I am trying the performances got with different hyperparameters on solving the cartpole Gym environment through TF-Agents using the starting code proposed around the Internet. I copy here the central part of the code
collect_steps_per_iteration = 1
batch_size = 64
dataset = replay_buffer.as_dataset(num_parallel_calls=3,
sample_batch_size=batch_size,
num_steps=2).prefetch(3)
iterator = iter(dataset)
num_iterations = 500000
env.reset()
for _ in range(batch_size*10):
collect_step(env, agent.policy, replay_buffer)
for _ in range(num_iterations):
# Collect a few steps using collect_policy and save to the replay buffer.
for _ in range(collect_steps_per_iteration):
last_inserted_batch = collect_step(env, agent.collect_policy, replay_buffer)
# Sample a batch of data from the buffer and update the agent's network.
experience, unused_info = next(iterator)
print(experience)
train_loss = agent.train(experience).loss
step = agent.train_step_counter.numpy()
# Print loss every 200 steps.
if step % 200 == 0:
print('step = {0}: loss = {1}'.format(step, train_loss))
# Evaluate agent's performance every 1000 steps.
if step % 1000 == 0:
avg_return = compute_avg_return(env, agent.policy, 5)

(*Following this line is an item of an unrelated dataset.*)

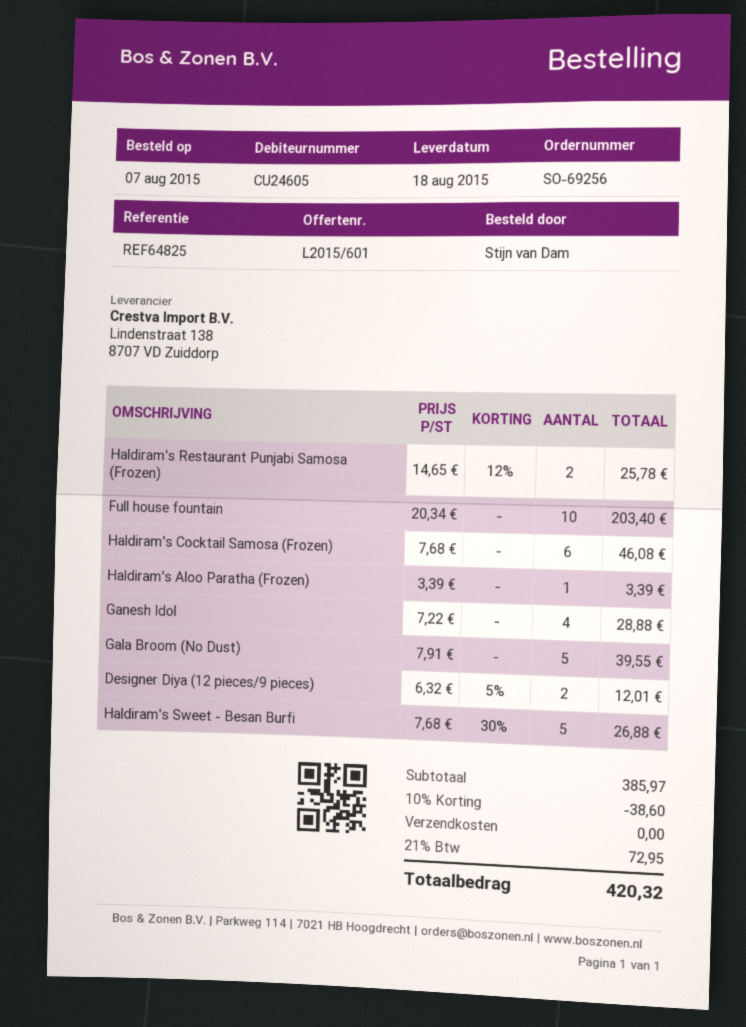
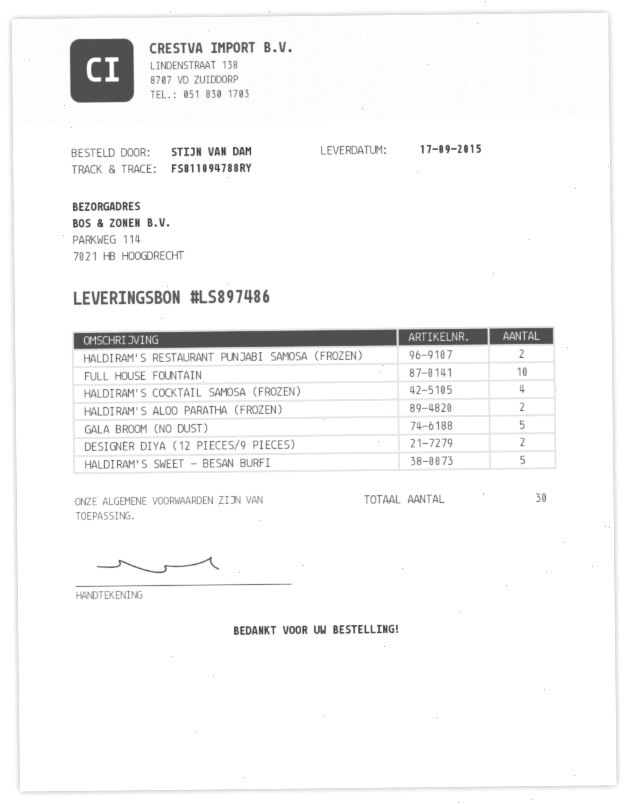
delivery date: 2015-08-18 -> 2015-09-17
Haldiram's Cocktail Samosa (Frozen): 6 -> 4
Haldiram's Aloo Paratha (Frozen): 1 -> 2
Ganesh Idol: 4 -> none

print('step = {0}: Average Return = {1}'.format(step, avg_return))
returns.append(avg_return)
From what I understand the iterator/next loops on the replay_buffer for batches extraction sequentially instead of randomly as suggested by literature (at least as a starting point). I wonder how I could select random batches which means selecting a random position inside the replay_buffer (and/or the dataset retrieved from the replay_buffer) for the starting point of the batch (first element of the batch) keeping elements inside the batch that are consecutive as in the original dataset/replay_buffer. I searched for solutions, but always get stuck with Tensorflow formalisms. This is for the coding; I also wonder if it could give an advantage to wait before training that other 64 (batch_size) experiences are stored and then choose randomly the position of the batch, but just on a multiple of 64 elements.